A R51 million land claim saga in Mpumalanga is back on hold because the beneficiaries have opposed a court decision for the claim to be reviewed.
In November, the Land Claims Court ordered Rural Development and Land Reform Minister Gugile Nkwinti to take back farms worth R51 million from the Ndwandwa Community Trust and review the claim.
When the department was in the process of complying with the Land Claims Court’s ruling, the trust made the application to oppose the process.
The court ordered Nkwinti to re-register the farms in Mpumalanga’s Badplaas area in the state’s name by January 31 this year and appoint an independent researcher to investigate the validity of the claim following allegations that it was fictitious.
Nkwinti’s spokesperson, Linda Page, said: “When the department was in the process of complying with the court’s ruling, [the] Ndwandwa Trust made an application to oppose the process.
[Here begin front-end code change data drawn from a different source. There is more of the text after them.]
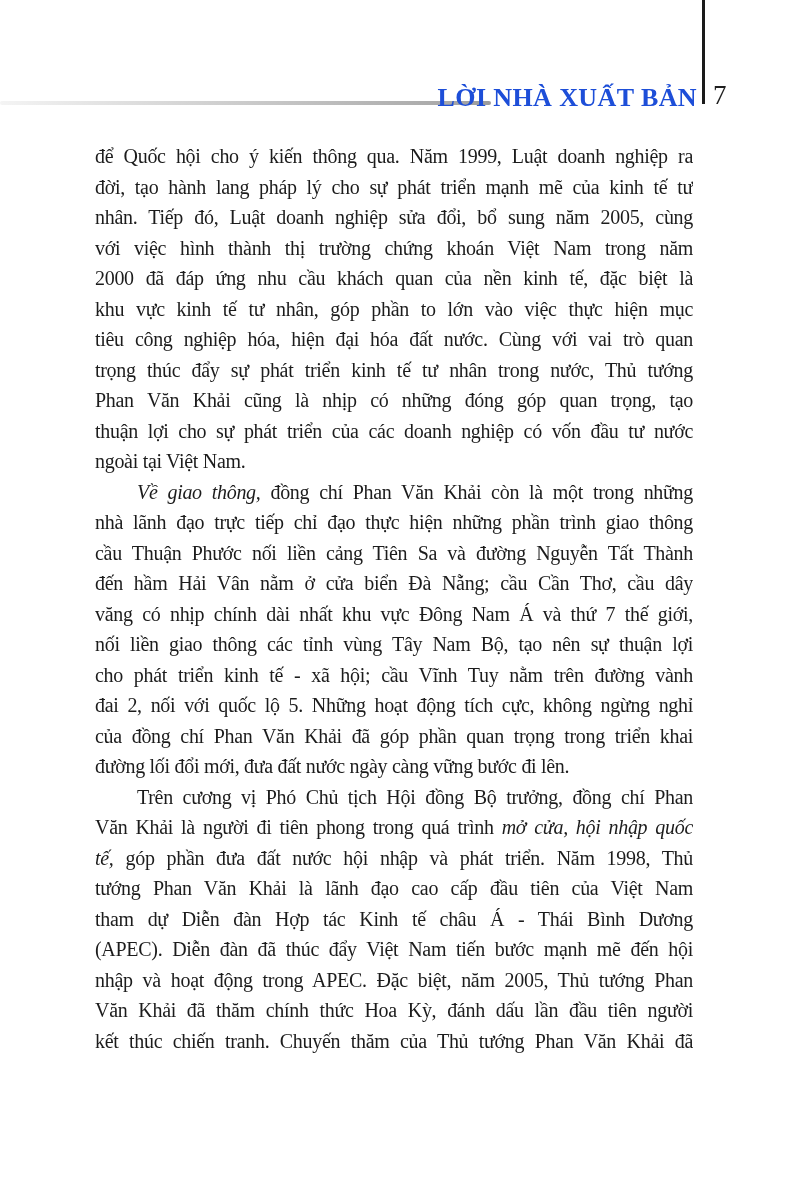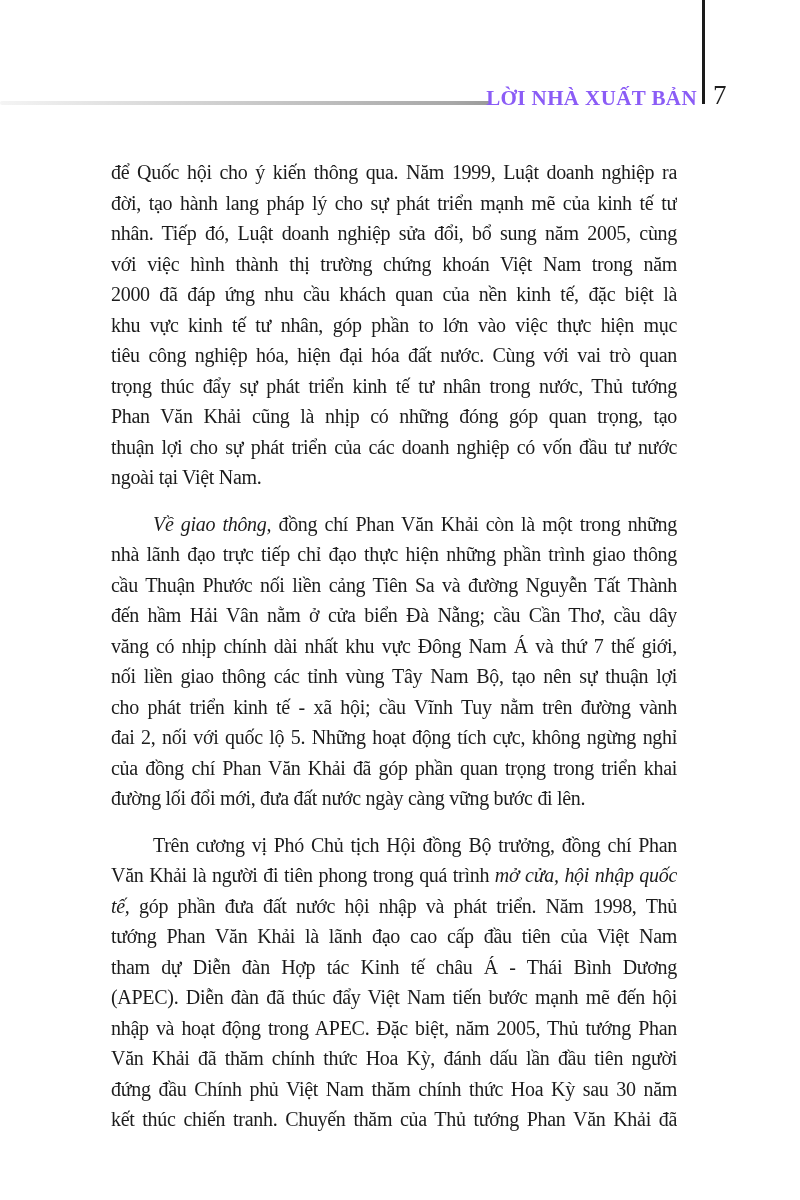--- a/index.html
+++ b/index.html
@@ -30,12 +30,12 @@
     position: absolute;
     top: 86px;
     right: 103px;
-    font-size: 21px;
+    font-size: 26px;
     font-weight: bold;
     letter-spacing: 0.4px;
     line-height: 24px;
     white-space: nowrap;
-    color: #8b5cf6;
+    color: #1d4ed8;
   }
   .header-divider {
     position: absolute;

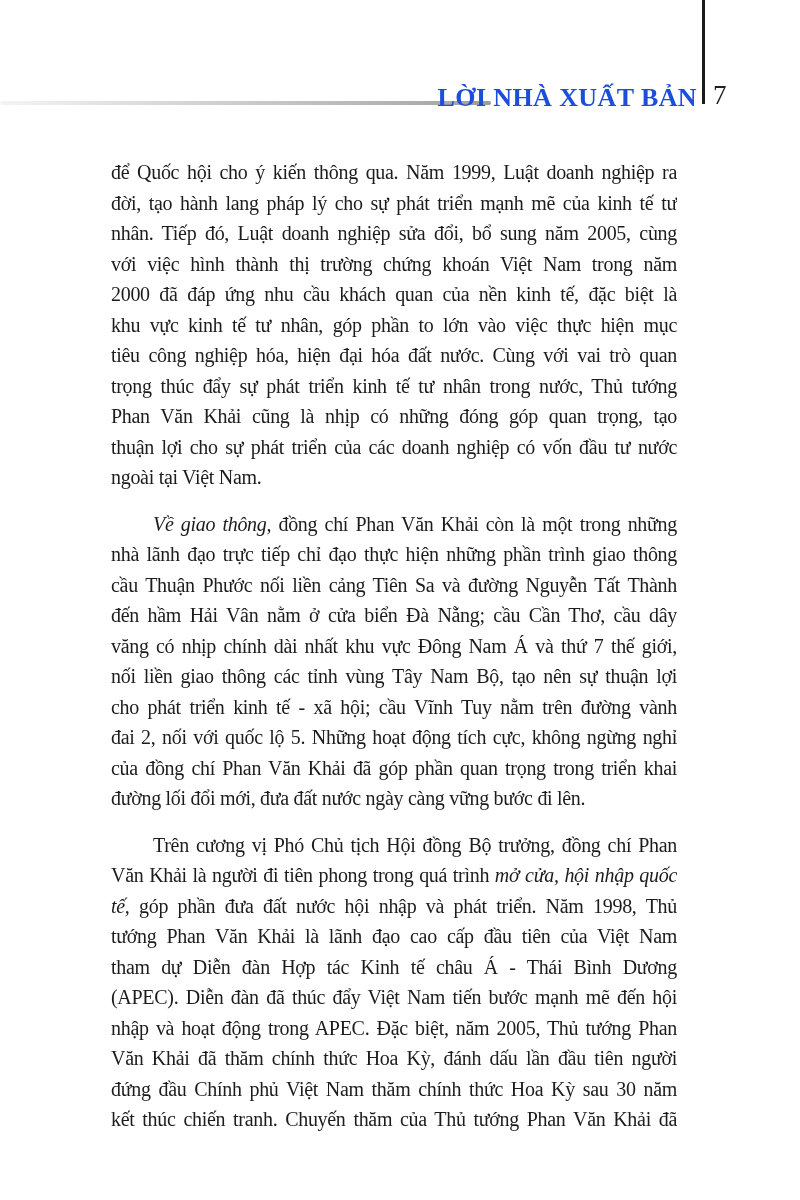--- a/index.html
+++ b/index.html
@@ -60,7 +60,7 @@
     top: 141px;
     width: 598px;
   }
-  .para { margin: 16px; padding: 0; }
+  .para { margin: 0; padding: 0; }
   .line {
     height: 30.5px;
     line-height: 30.5px;

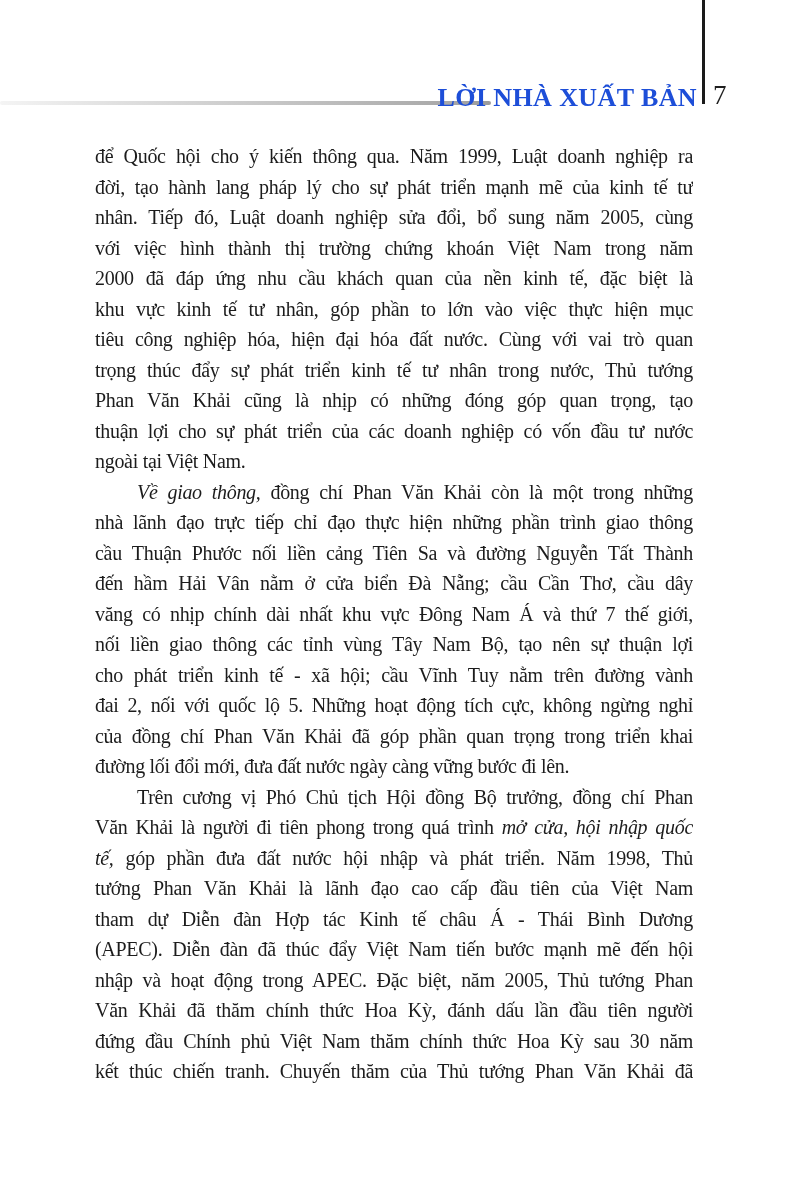--- a/index.html
+++ b/index.html
@@ -117,7 +117,6 @@
         <div class="line j"><span>(APEC). Diễn đàn đã thúc đẩy Việt Nam tiến bước mạnh mẽ đến hội</span></div>
         <div class="line j"><span>nhập và hoạt động trong APEC. Đặc biệt, năm 2005, Thủ tướng Phan</span></div>
         <div class="line j"><span>Văn Khải đã thăm chính thức Hoa Kỳ, đánh dấu lần đầu tiên người</span></div>
-        <div class="line j"><span>đứng đầu Chính phủ Việt Nam thăm chính thức Hoa Kỳ sau 30 năm</span></div>
         <div class="line j"><span>kết thúc chiến tranh. Chuyến thăm của Thủ tướng Phan Văn Khải đã</span></div>
       </div>
     </div>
However, the Commission on Restitution of Land Rights endorsed a caveat on the title deeds – that properties cannot be transferred to any person until the appeal is heard in the court.”
The Land Claims Court issued the order after six concerned claimants approached it to reverse the commission’s decision to consolidate various overlapping claims that were lodged by different communities under the Ndwandwa Trust.
The Ndwandwa Community Trust land claim has been contested over the past 12 years over its validity, because of lack of evidence that the beneficiaries were initially removed due to discriminatory and racist laws.
Farms were sold at double the price
When the government transferred the land in 2003, it was discovered that the prices of the farms were inflated.
Former land affairs minister Thoko Didiza ordered a forensic investigation into the matter then, but apparently did not act on recommendations to lay criminal charges and institute civil claims to recover some money.
The investigation found that farms, which were sold at R25.8 million to the government, cost more than double their actual price. The ANC subsequently proposed scrapping the willing-seller willing-buyer principle following many discussions after the Badplaas scandal.
President Jacob Zuma replaced the principle with the Property Valuation Act of 2014. Forensic investigator, Paul O’Sullivan, probed the claims in 2014 and found that they were invalid. O’Sullivan claimed he gave his report to Nkwinti in 2014, but Page could not confirm or deny this.
Premier faces a fraud charge
The Economic Freedom Fighters (EFF) took O’Sullivan’s report and laid a fraud charge against Mpumalanga premier, David Mabuza.
O’Sullivan’s report accuses businessman Pieter Visagie of approaching farmers to sell their farms to him although he did not have the money to buy them.
Visagie, according to the report, resold the farms to the government at exorbitant prices. These farms were then claimed by the Ndwandwa Community Trust. O’Sullivan claims that Visagie formed the trust with bogus claimants.
The fraud charge the EFF laid against Mabuza was based on the allegation that, while he was Mpumalanga agriculture MEC, Visagie approached him to complain that the commission underpaid him by R3.3 million on some properties he sold.
Mabuza appointed a joint task team comprising the commission and his department’s officials to investigate. The task team found that Visagie was owed R3.3 million for irrigation infrastructure that was excluded when valuation of the properties was done.
Mabuza allegedly persuaded the commission to pay Visagie the amount in 2009.